You missed the point somewhere along the line. Point is where I hold FCA responsible. Insurance did pay it off as stated above. And whether or not I took out a 4 or 6 year loan is irrelevant to the situation. Let say the fire didn't happen and I was driving down the street and I wreck my vehicle, whether it was my fault or not, that is not FCA. If a tree falls on it, not FCA. It gets stolen, not FCA. Then there is a recall for an engine part that can cause an engine fire AND there are no parts available for 7 to 9 months, no loaners or other solutions for a situation that can be deadly....that is on FCA. I did my part on maintained my truck. I took it in when recall was issued....TWICE. So yes, there is a liability on FCA because if the parts were available and fixed and no engine fire ever happened, I would still be happy. If the truck burned down after the fix, oh well, my crappy luck.Sorry but I have to make a statement that applies to everyone who buys any vehicle, to start sorry you have the issue that totaled your truck, that is why we have insurance. But the way your post reads it also sounds like you still have two years worth of loan to pay off. I am not understanding you saying you got back $2,000 dollars then you say you still have 2 years to pay on the loan, all monies should have went to the lien holder and if the insurance payoff was not enough to satisfy the loan amount then you are liable for the remaining balance of the loan.
Here is the statement that applies to everyone, do not take out these 72 month, 84 month and yes even 96 month loans on a vehicle. You are upside down for almost the entire term of the loan, the poster I am replying to from what I can determine from his post got $2,000 dollars back on a 4 year old truck with 87,000 miles on it and again from what I can determine from his post still had another two years left on the loan so I don't really understand how he got $2,000 dollars back when there is a lien holder on the truck for the loan that he says still has two years to go before it is paid off. But let's assume that the loan was paid off by insurance and there was a remaining balance of $2,000 dollars that went to the poster.
These trucks prices have become outrageous with 1500 series trucks pricing out over $74,000 dollars for them. It is a vehicle meant to move you from point A to point B. The only way most people can afford these trucks these days is to take out loans for 6, 7, 8 and even 9 years, that is just not a smart decision financially for a vehicle.
I just bought a left over 2019 Ram 1500 Classic Laramie ecodiesel and it had an MSRP of $50,265 dollars, but I would not have paid that for it, I would have moved on to another truck. In this case being it was a left over 2019 that they had on their lot for 10 months they were eager to move it to get it off their floor plan, so out the door after tax, tag, title and extended warranty I paid just over $29,000 dollars for it. I only took out a loan for 48 months to pay it off within a reasonable amount of time as I am not in a position to just pay cash for a vehicle right now.

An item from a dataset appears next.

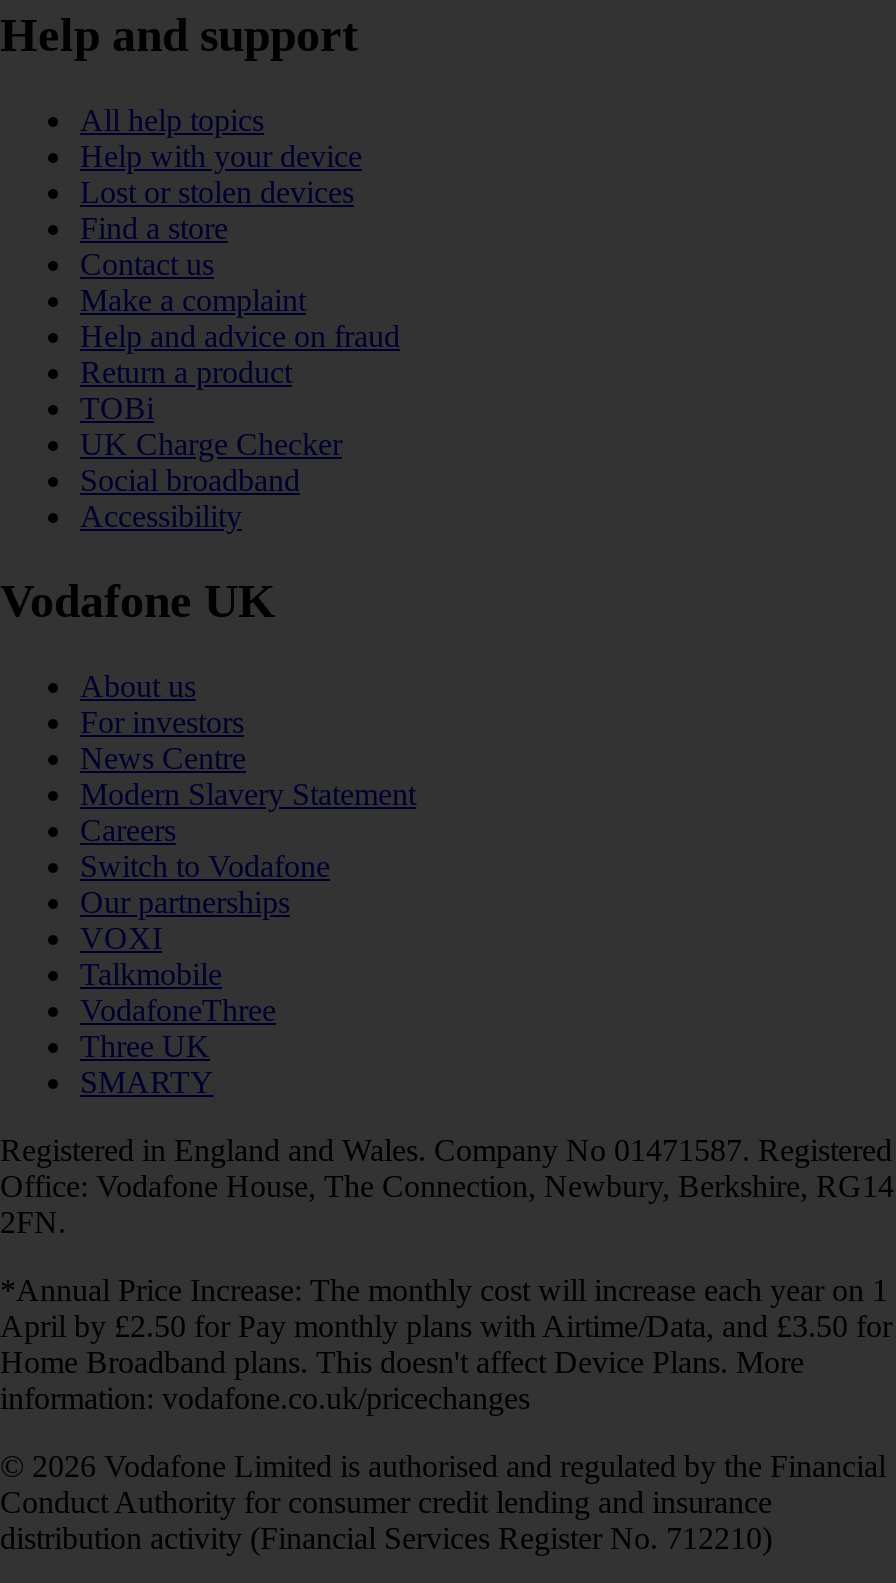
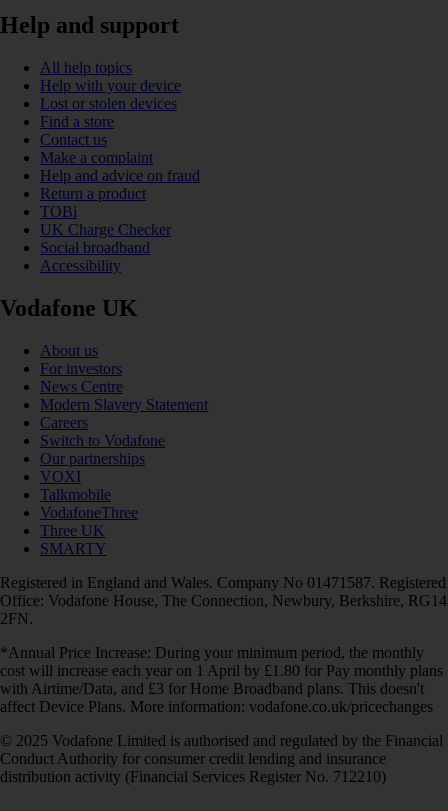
[0,1272,892,1414] *Annual Price Increase: The monthly cost will increase each year on 1 | April by £2.50 for Pay monthly plans with Airtime/Data, and £3.50 for | Home Broadband plans. This doesn't affect Device Plans. More | information: vodafone.co.uk/pricechanges -> [0,644,443,714] *Annual Price Increase: During your minimum period, the monthly | cost will increase each year on 1 April by £1.80 for Pay monthly plans | with Airtime/Data, and £3 for Home Broadband plans. This doesn't | affect Device Plans. More information: vodafone.co.uk/pricechanges
[0,1448,886,1482] © 2026 Vodafone Limited is authorised and regulated by the Financial -> [0,732,443,748] © 2025 Vodafone Limited is authorised and regulated by the Financial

The point is people need to start being smarter about the vehicles they buy and the loans they take out on them. Don't get wooed by the fancy options that drive the price up into the $70,000 plus dollar range and then have to take out Long loans tying you up for the next 6 to 8 years paying on a vehicle. If you average 15,000 miles a year and have a 7 year loan you will have 105,000 miles on that vehicle before you pay it off. Stretch it out to 8 years and you will have 120,000 miles on it before it is paid off.
Compare that with only a 48 month loan and you will have 60,000 miles on the vehicle but it is now paid off. Never treat a vehicle as an investment because they are a depreciating asset that will one day not be worth anything if you keep it long enough.
I will only go to 48 months on a loan for a vehicle, if I can't make that happen then the vehicle is just to expansive for me and it is time to look for another vehicle that I can fit into a 48 month loan.
The vehicles are an investment and diesels simply last longer than gas engines. There is more maintenance but you take care of the vehicle and it lasts forever. Yes, transmission, brakes and other parts wear out just like any vehicle, but the heart and life blood of the vehicle stays strong. This is why I purchased the vehicle and the great mileage that we get from these small blocks.
Back to the point, due to the negligent actions of FCA, they are liable for producing a faulty part that can cause total loss of a vehicle and other deadlier situations. And yes, it has affected me negatively. FCA is liable. The fact that you are giving advice about 4 year loans vs 6 year loans and affordability is irrelevant. Your statement also underlines that I couldn't afford that vehicle in a loan of 48 months or that I'm an idiot for not doing it in 48 months. I could have but that is not the route I chose to take. And I state again, no matter the financial option that anyone chooses, it is irrelevant to a vehicle fire that it all could have been prevented if the parts were available. Have a great day, im off to work.